REQUIRED ACTION:
Make an exact copy of all the entries, but do not reproduce the pictures.

RECORDS SHOWN:

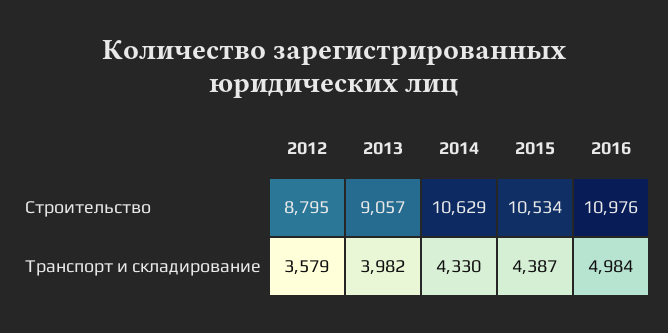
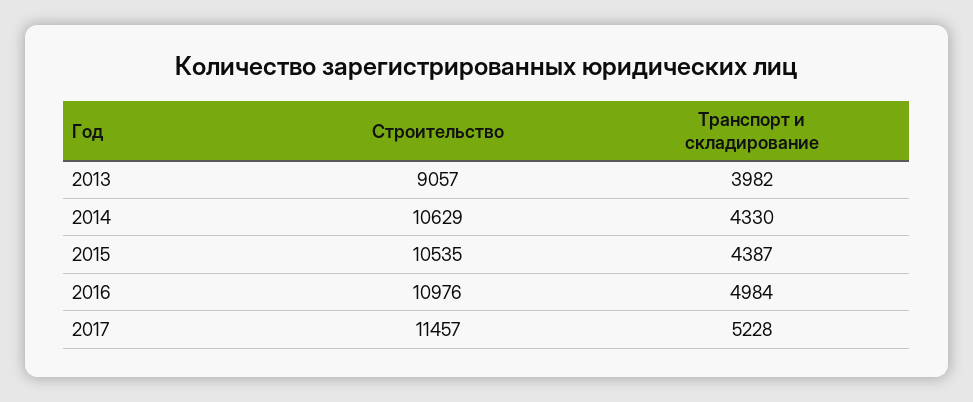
2012, Строительство: 8795 -> none
2015, Строительство: 10534 -> 10535
2012, Транспорт и складирование: 3579 -> none
2017, Строительство: none -> 11457
2017, Транспорт и складирование: none -> 5228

ANSWER BELOW:
2012, Строительство: 8795 -> none
2015, Строительство: 10534 -> 10535
2012, Транспорт и складирование: 3579 -> none
2017, Строительство: none -> 11457
2017, Транспорт и складирование: none -> 5228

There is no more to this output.